# Bringing your weave back to life!



## BomBShell♥ (Jun 28, 2010)

Hi ladies! I have a sewn-in weave, I used goddess remi hair. In the beginning my hair was great. Now its dry and shedding everywhere and just looks a mess....I was wondering how i could get it back to the beautiful hair I know it can be erplexed. Please help!


----------



## naturalglory041490 (Jun 28, 2010)

I am going through the same thing!

Bumping!!!


----------



## neanie (Jun 28, 2010)

bumping i would like to know too 
i was thinking about trying silicon mix on my weave


----------



## Nubenap22 (Jun 28, 2010)

What have you been dong with it and how long has it been in?


----------



## hothair (Jun 28, 2010)

BHM has more info on weaves. But I would wash and condition, add some serum then blowdry (the hair) with a good brush and style how you like (flat iron etc)


----------



## polished07 (Jun 28, 2010)

IDK I think it all depends on the hair you get? if its quality hair you should have no problem cowashing airdrying and styling to bring it back to life


----------



## SummerSolstice (Jun 28, 2010)

i rtead something abt crisco.i got sag fresnch and mine is shed city im gonna take it down and use some cheapie next month. shame lol.


----------



## Vintageglam (Jun 28, 2010)

*If the hair is not installed*
detangle the hair as much as possible without losing more hair and then seal the wefts with any good weft sealant i.e. fray block. Allow about 24-48 hours for the sealing to dry completely and then give the hair a good clarifying poo followed by a mild/medium protein treatment for about 5-10 minutes.

Finally, saturate the hair in *silicon mix* (or Nexxus Humectress - not as good but OK). Next place it in a plactic bag and microwave on *medium *heat for about 1-2 minutes.

Take out the hair let it cool down and rest. Rinse with cool water and voila brand new remy goddess hair.

If the hair is installed you may be limited to doing a clarifying poo, medium protein treatment and the silicon mix. You will have blinging hair but the wefts may still shed.

ETA: I know this bc I used the same batch of Remi Goddess Yaki 3x and I still ahve it and am considering reviving it again to doctor one of my old synthetic half wigs. Love this hari as you cannot go wrong for the price.

Also I just wanted to say that this hair does not like certiain shampoos, conditioners or too much product. In fact all I used on this hair to revive it was a light mist of rosewater every few days and John Freida heat protectant (water based) when I needed to revive it. This hair does not like greasy, heavy products. These sort of products will weight it down and even make it tangle up really badly. In essence you have to treat it as the original (Chinese) Type 1 donor would treat their hair - min product.


----------



## Uber (Jun 28, 2010)

^^^ good advice. Where do you get it from Positively? I mean the hair


----------



## glamazon386 (Jun 28, 2010)

You need to wash and deep condition it. Also do not use any styling products on it.

You can't do anything about the shedding now that it's in though. Did your stylist cut the wefts? That can cause more shedding than usual.


----------



## glamazon386 (Jun 28, 2010)

Bess said:


> ^^^ good advice. Where do you get it from Positively? I mean the hair



Any BSS that carries Sensationnel products should carry the Goddess hair.


----------



## BomBShell♥ (Jun 28, 2010)

Nubenap22 said:


> What have you been dong with it and how long has it been in?

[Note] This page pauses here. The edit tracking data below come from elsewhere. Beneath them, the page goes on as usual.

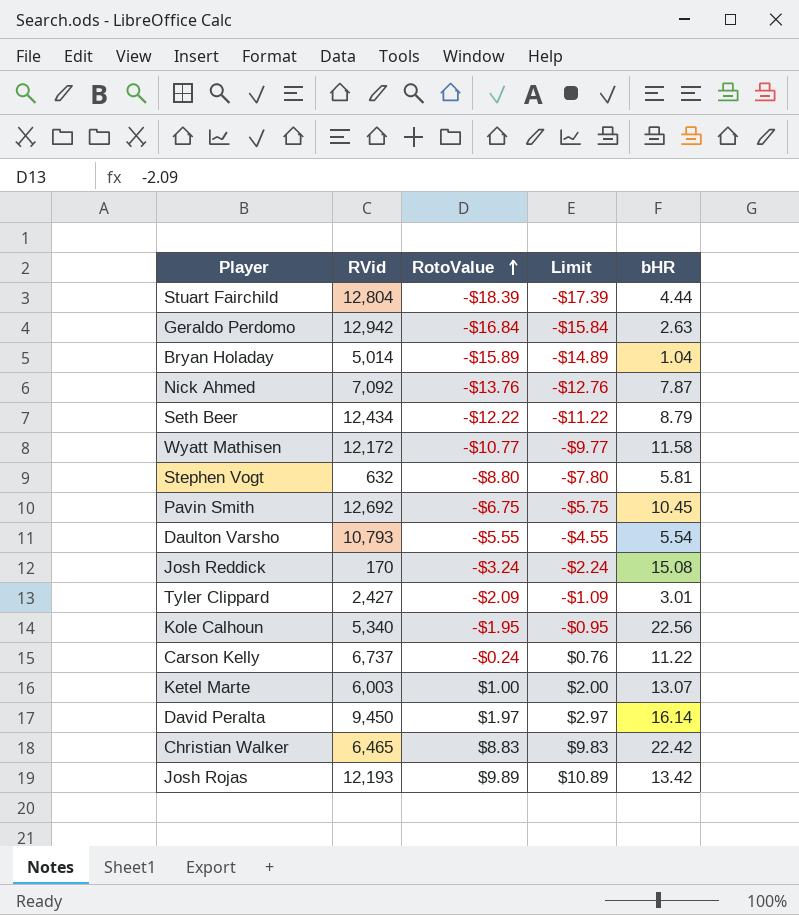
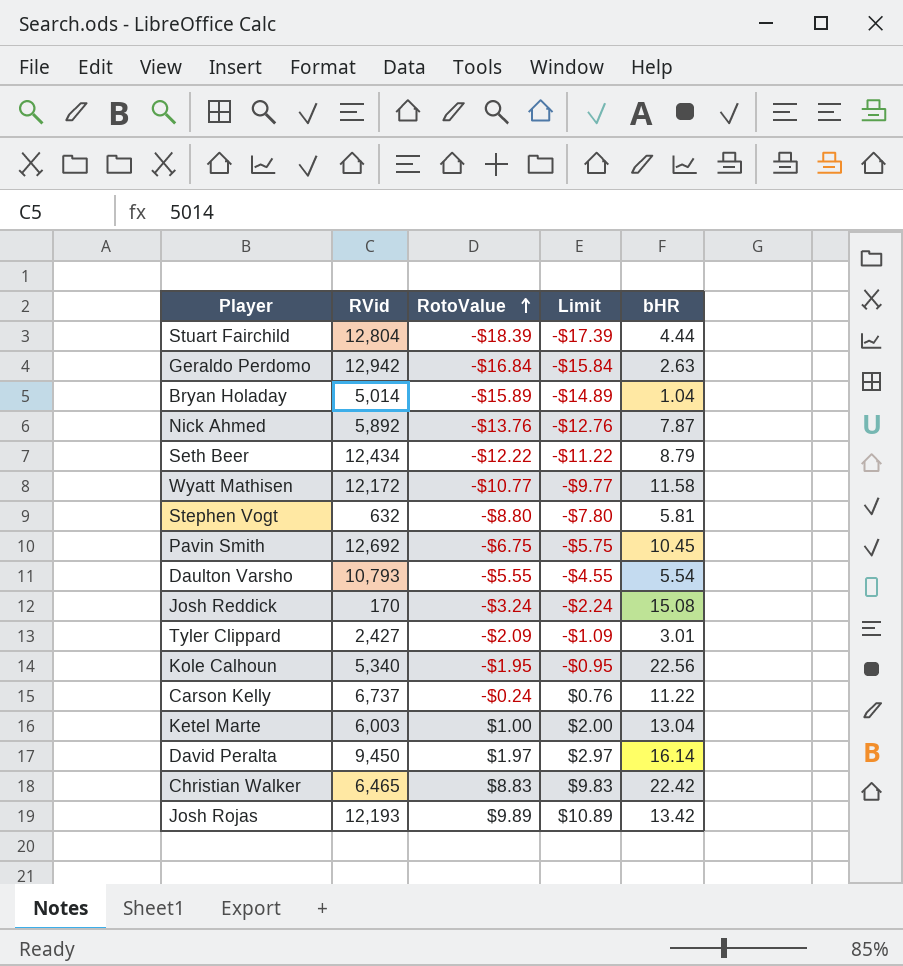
Nick Ahmed | RVid: 7,092 -> 5,892
Ketel Marte | bHR: 13.07 -> 13.04

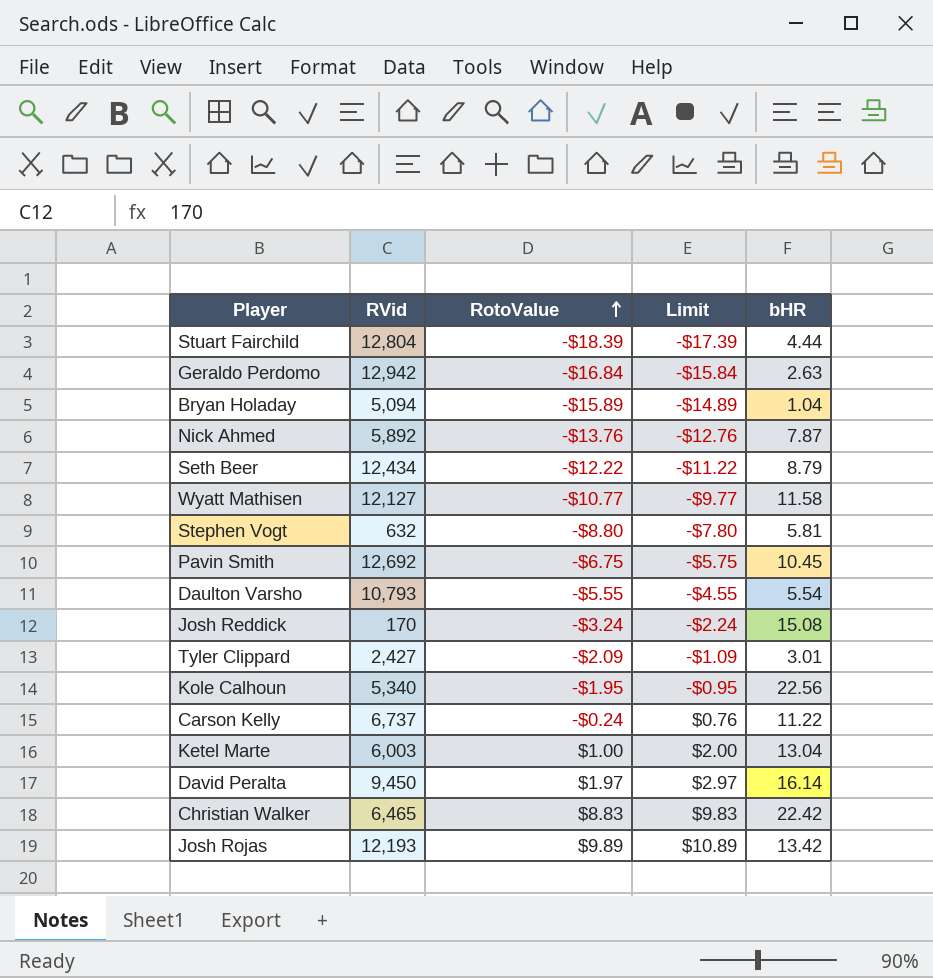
Bryan Holaday | RVid: 5,014 -> 5,094
Wyatt Mathisen | RVid: 12,172 -> 12,127

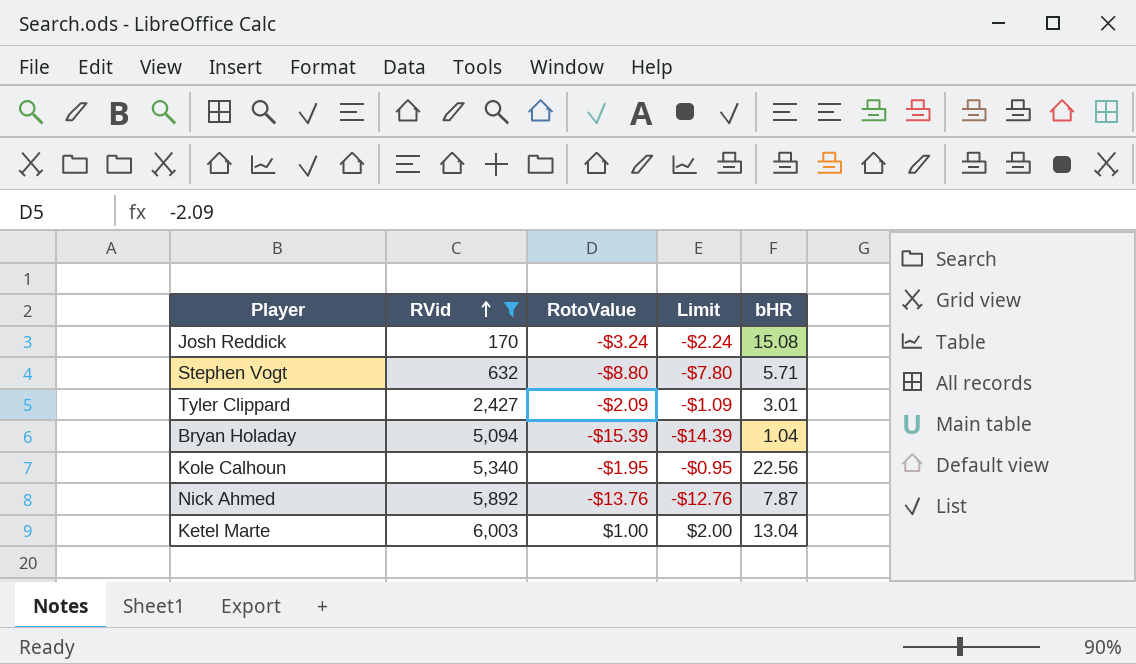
filter: none -> RVid <= 6,003
row order: RotoValue ascending -> RVid ascending
Stephen Vogt | bHR: 5.81 -> 5.71
Bryan Holaday | RotoValue: -$15.89 -> -$15.39
Bryan Holaday | Limit: -$14.89 -> -$14.39

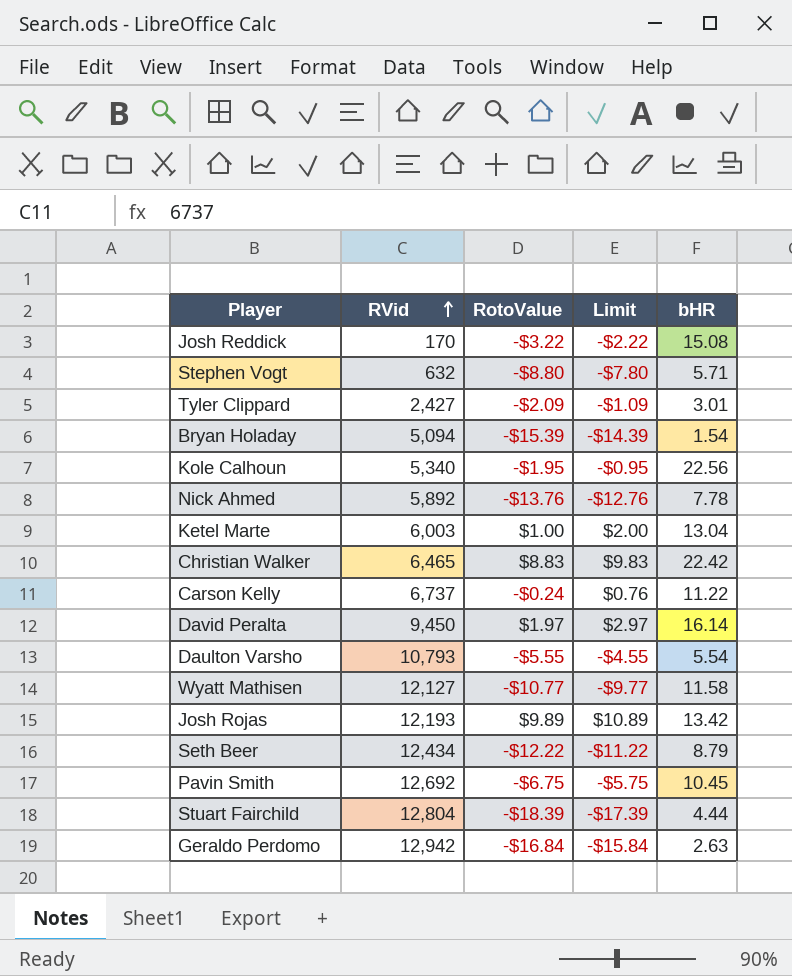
filter: RVid <= 6,003 -> none
Josh Reddick | RotoValue: -$3.24 -> -$3.22
Josh Reddick | Limit: -$2.24 -> -$2.22
Bryan Holaday | bHR: 1.04 -> 1.54
Nick Ahmed | bHR: 7.87 -> 7.78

Well at first I wasnt doing anything to it...but the lady who installed it, who normally does a fantastic job, didnt do so well. It was loose and threads were coming out  so it was hard to really do anything with because I didnt want to pull it out. That was the first problem. I went back to her a few weeks later to get her to fix it. Afterwards I would simply flat iron it....It looked so dry and frizzy so I put oil on it, which I know was a super no no but i just didnt know what else to do.....now i can flat iron it but after an hour or so it'll poof back up..


----------



## BomBShell♥ (Jun 28, 2010)

PositivelyRadiant said:


> *If the hair is not installed*
> detangle the hair as much as possible without losing more hair and then seal the wefts with any good weft sealant i.e. fray block. Allow about 24-48 hours for the sealing to dry completely and then give the hair a good clarifying poo followed by a mild/medium protein treatment for about 5-10 minutes.
> 
> Finally, saturate the hair in *silicon mix* (or Nexxus Humectress - not as good but OK). Next place it in a plactic bag and microwave on *medium *heat for about 1-2 minutes.
> ...


Yea mine is still attached! Do you know which poos/conditioners that it doesnt like? And wow you used it 3x and its still manageable!!! Omg, its definitely me then  dang.


----------



## mzsophisticated26 (Jun 28, 2010)

It sounds like the silicon coating has worn off the hair but you can try to wash, DC, aphogee 2 mins reconstructor the hair. Silicon mix is great for weaves. Also you should try to limit using heating appliances to the hair because that would dry out and damage the hair. I also limit product usage. You can try using a light serum on the hair every few days like organix or CHI


----------



## Vintageglam (Jun 28, 2010)

Bess said:


> ^^^ good advice. Where do you get it from Positively? I mean the hair




Hi Bess I know you are UK based so I will give you UK details.  I get my hair from PAK's.  It;s 35 GBP for 10 inches and a little more for 12 inches.  However when you get to 14 inches (the most popular length) the price really jumps like crazy.... 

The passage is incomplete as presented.